Read the records and gather each line that includes "Datasheet".
Segment Start: Records provided
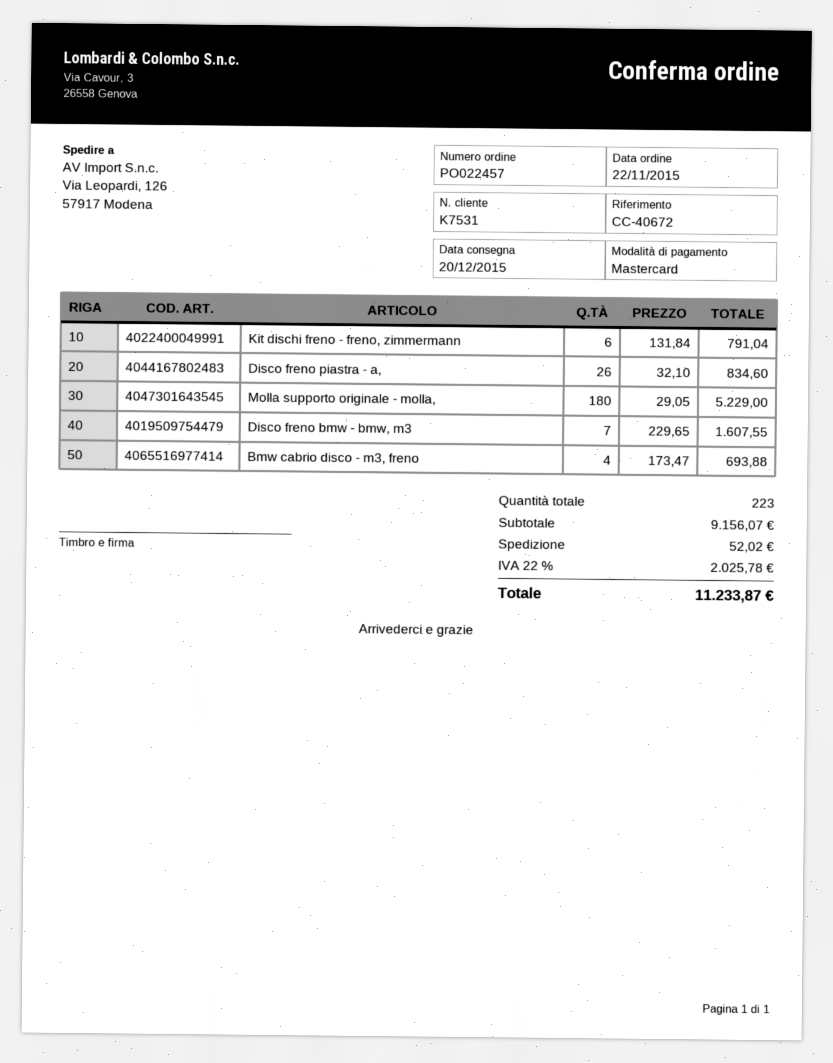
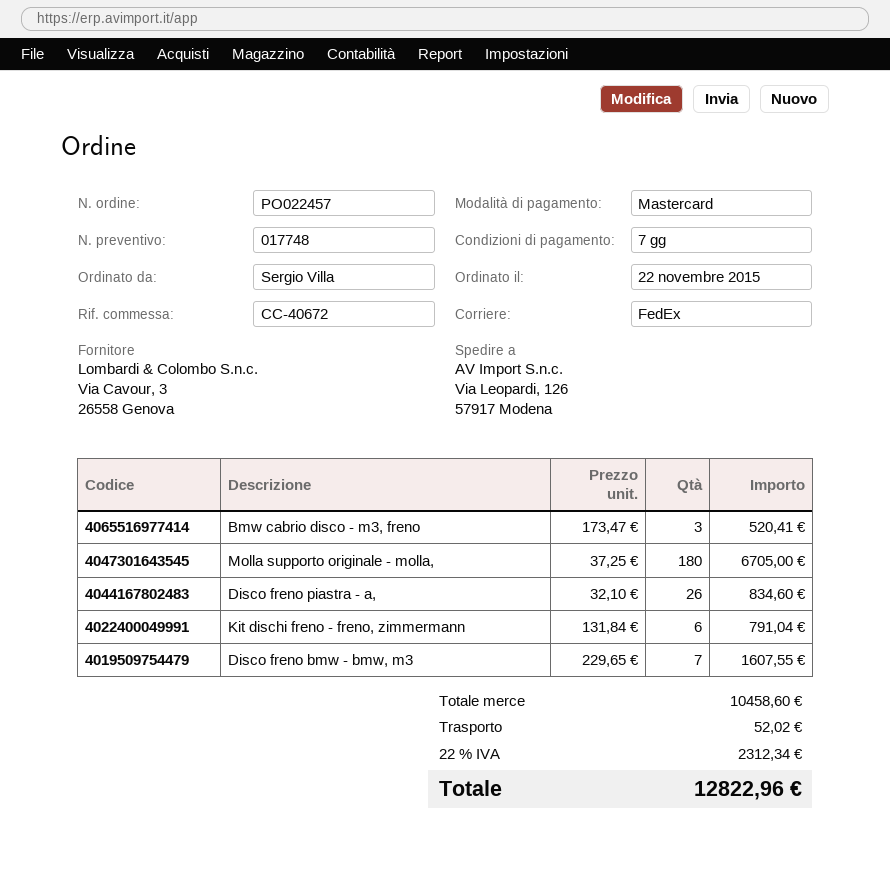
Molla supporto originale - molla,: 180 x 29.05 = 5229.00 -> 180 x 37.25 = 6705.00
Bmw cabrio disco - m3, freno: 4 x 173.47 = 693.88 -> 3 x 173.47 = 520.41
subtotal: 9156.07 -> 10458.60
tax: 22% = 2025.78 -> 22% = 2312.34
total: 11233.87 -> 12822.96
Segment End: Records provided
Segment Start: Records provided
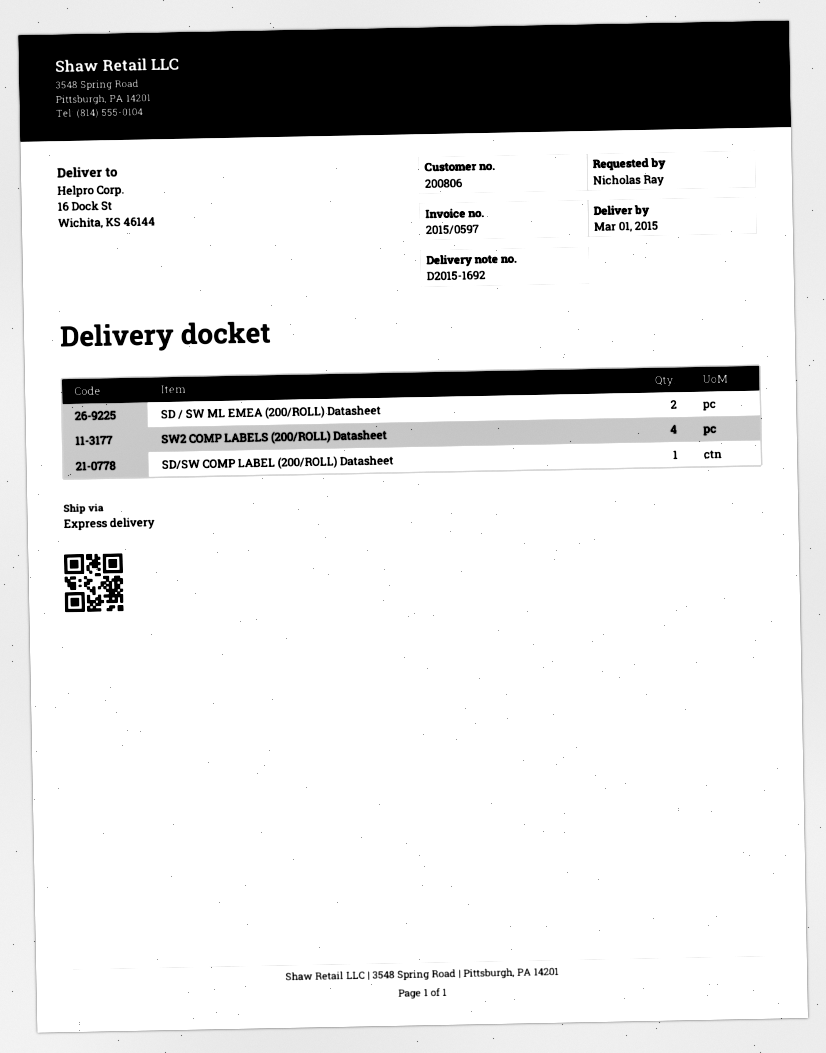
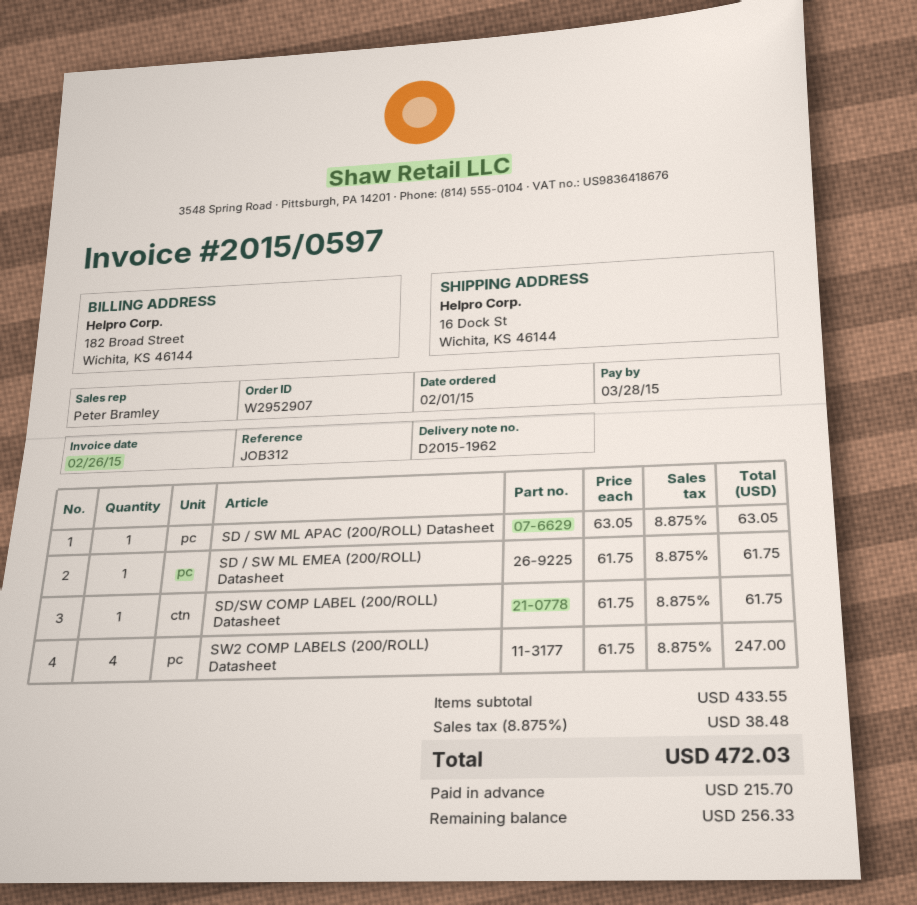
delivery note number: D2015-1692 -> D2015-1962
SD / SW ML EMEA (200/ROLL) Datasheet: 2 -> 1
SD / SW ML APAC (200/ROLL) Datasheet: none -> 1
Segment End: Records provided
Segment Start: Records provided
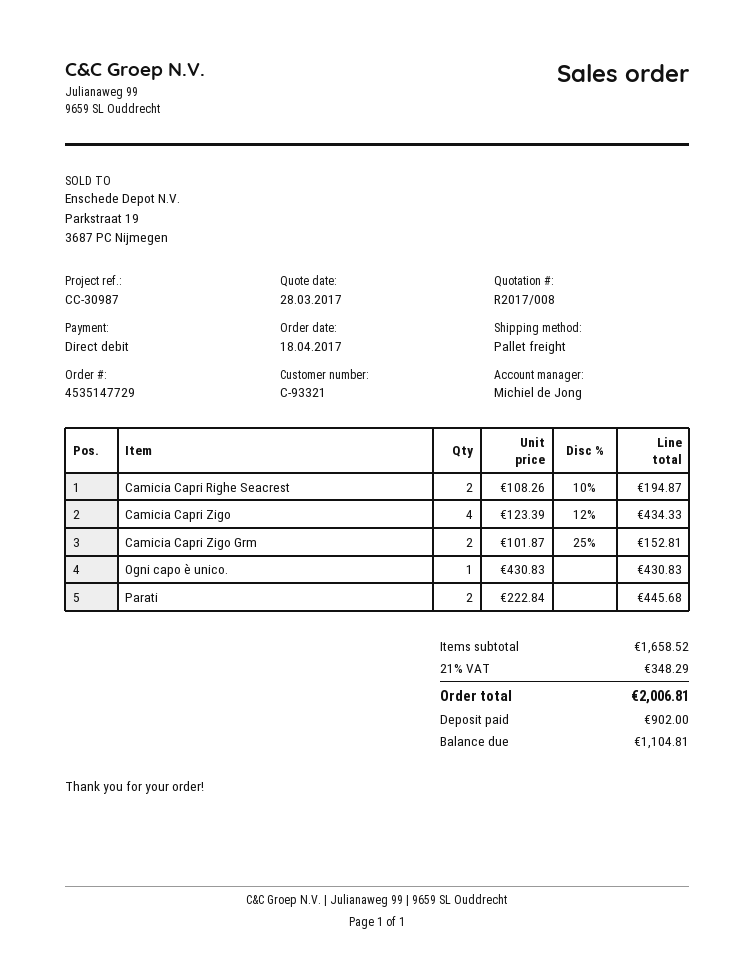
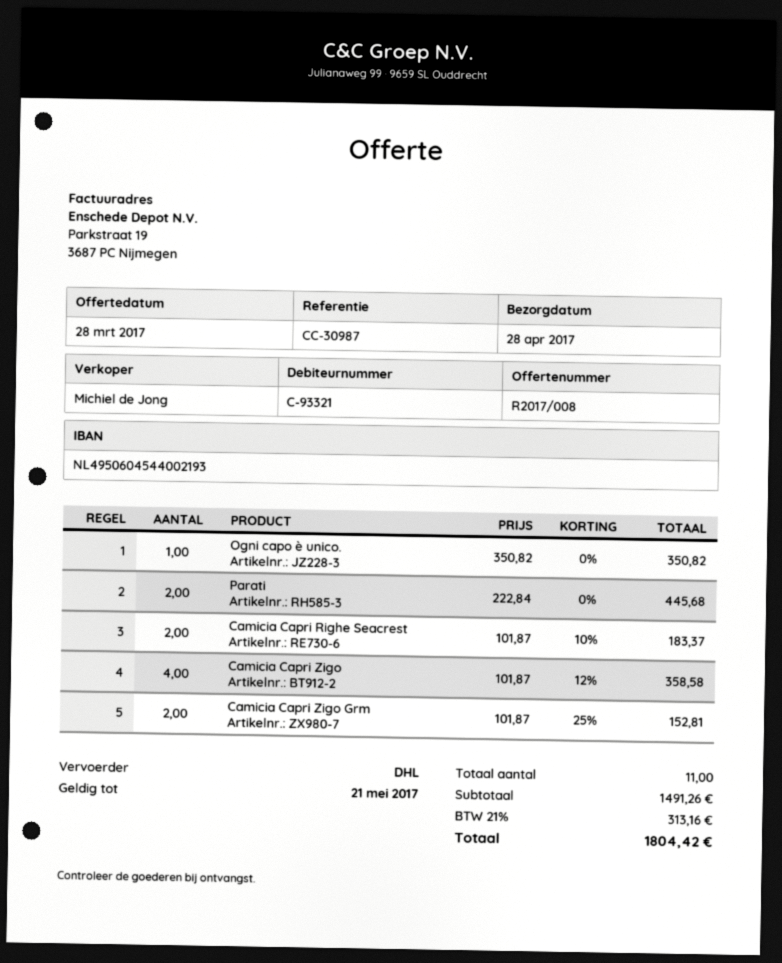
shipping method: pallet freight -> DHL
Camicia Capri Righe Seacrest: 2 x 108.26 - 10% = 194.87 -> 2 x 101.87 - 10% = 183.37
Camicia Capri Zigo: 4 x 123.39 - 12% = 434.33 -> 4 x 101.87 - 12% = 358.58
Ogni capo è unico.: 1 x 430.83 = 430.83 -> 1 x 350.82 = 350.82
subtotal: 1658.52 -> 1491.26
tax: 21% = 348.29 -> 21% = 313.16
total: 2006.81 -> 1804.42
Segment End: Records provided
Exercise answer:
SD / SW ML EMEA (200/ROLL) Datasheet: 2 -> 1
SD / SW ML APAC (200/ROLL) Datasheet: none -> 1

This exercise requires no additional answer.